In the Darkangel trilogy by Meredith Ann Pierce, Aeriel is a young girl held captive by the vampire Irrylath, who is eventually freed from his vampirism and his service to the sorceress that bound him to it when Aeriel loves him and acts based on her love. In his backstory, it is revealed that Irrylath had been seized, seduced, and eventually changed into a vampire by the sorceress, much as the prince in La Belle et la bete was cursed by the fairy.

Beauty and the Beast in popular culture

  • The American television series Beauty and the Beast, created in 1987, was set in late 20th century New York City, with Beauty a modern day lawyer and the Beast a gentle lion-faced being living with other outcasts from modern society in hidden caves under the city.
  • Beauty and the Geek is a television show produced by Ashton Kutcher
  • Beauty and the Beast is a critical plot theme of the Jem TV series episode "Beauty and the Rock Promoter".
  • Beauty and the Beast is the plot of the music video, and supposedly of the song, "I'd Do Anything for Love (But I Won't Do That)" by Meat Loaf.

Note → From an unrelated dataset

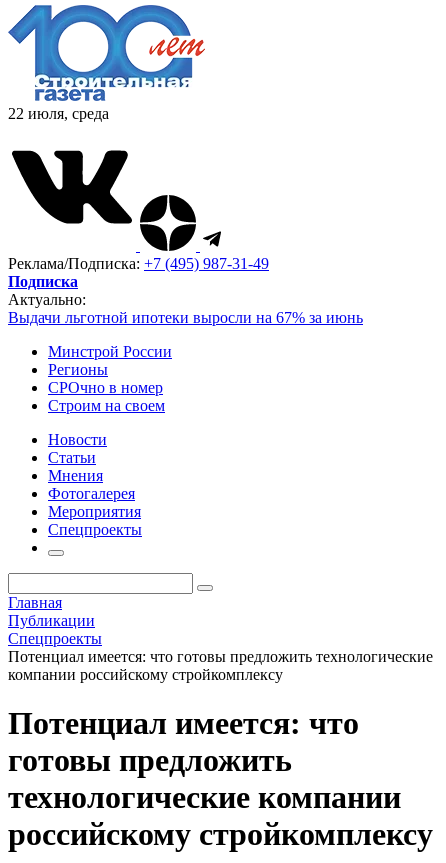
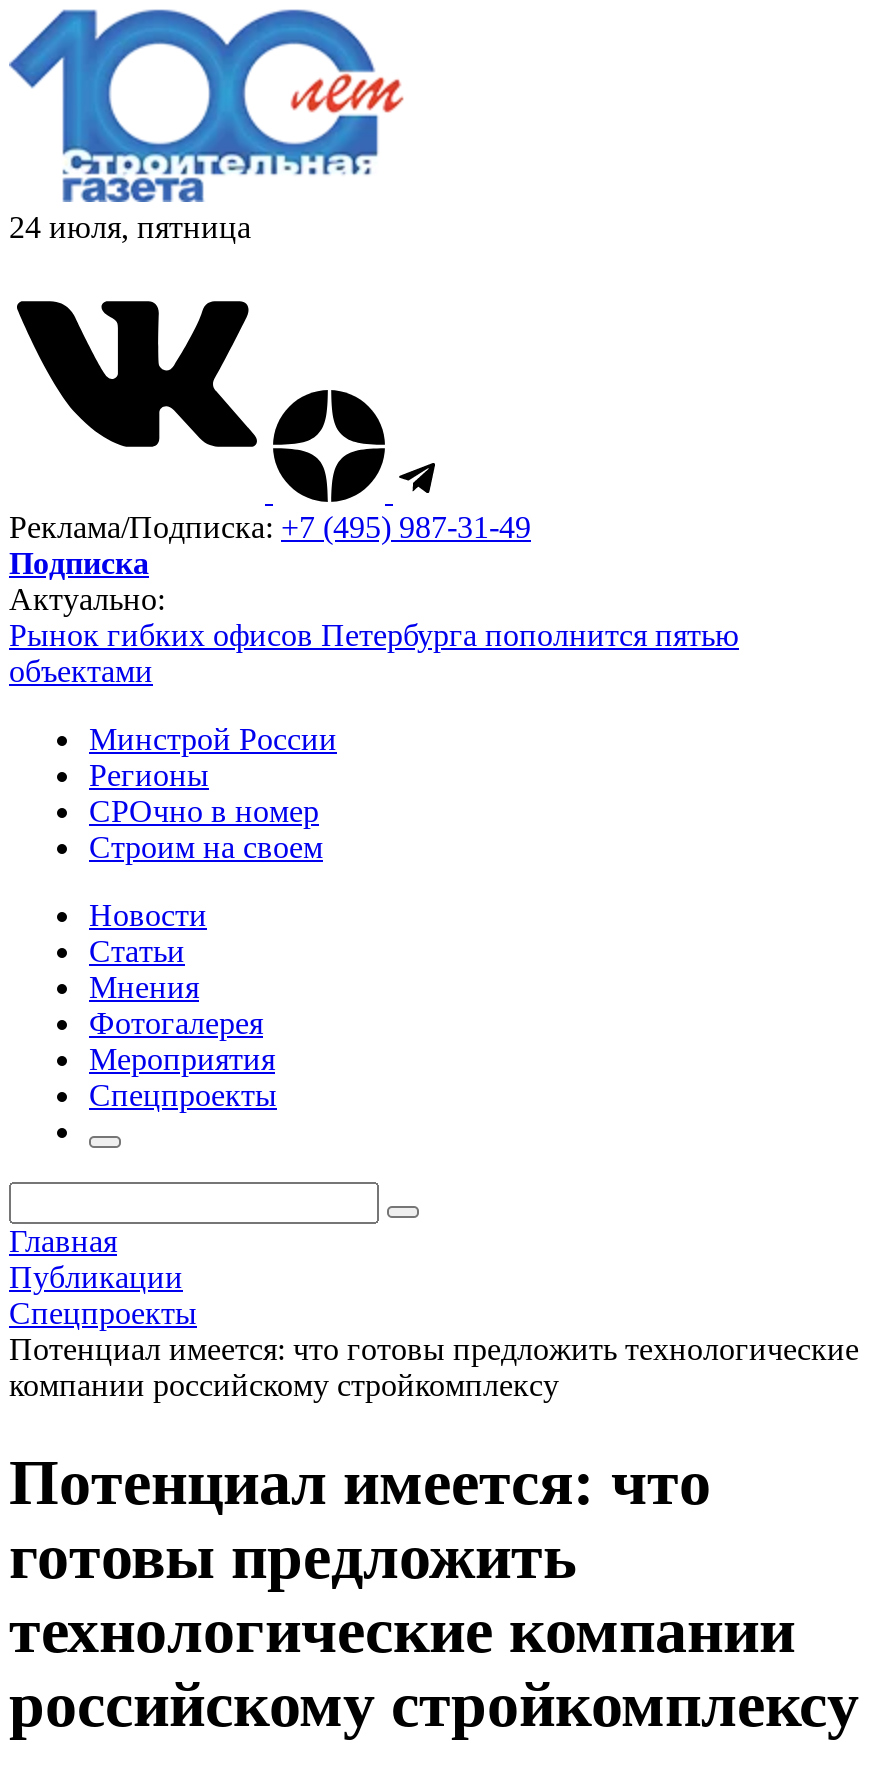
- 22 июля, среда
+ 24 июля, пятница

- Выдачи льготной ипотеки выросли на 67% за июнь
+ Рынок гибких офисов Петербурга пополнится пятью
+ объектами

  • Stevie Nicks wrote the song "Beauty and the Beast" from her 1983 album The Wild Heart after viewing the Jean Cocteau film.
  • "Beauty and the Beast" is the name of a song by David Bowie.
  • "Beauty and the Beast" is the name of a song by jazz saxophonist Wayne Shorter
  • "Beauty Is the Beast" is the name of a song by the Swedish band The Ark.
  • Marvel Comics published a four issue mini series titled Beauty & The Beast starring the X-Men's Beast and the Dazzler.
  • The video game Metal Gear Solid 4: Guns of the Patriots introduces a female quartet of bosses known as the Beauty and the Beast Unit.
  • The characters of Disney's Beauty and the Beast feature as part of the Squaresoft game Kingdom Hearts, with Belle being one of the captured princesses that must be rescued, and the Beast being a temporary party member. They reappear in Kingdom Hearts II, with the Beast's Castle being a world level, and the Beast being a key in the evil Organization XIII's plot.
  • Influenced the movie The Beautician and the Beast.
  • Many gothic metal and black metal bands (such as Sirenia, Penumbra, and Via Mistica) simultaneously employ the use of male death growl vocals and melodious female vocals in their songs, and the ensuing combined vocal style of such music is known popularly as Beauty and the Beast vocals.
  • An episode of Buffy the Vampire Slayer is called "Beauty and the Beasts".
  • A Babyshambles song on their debut album is titled "La Belle et la Bête". In this instance Pete Doherty is talking of his relationship with former girlfriend Kate Moss.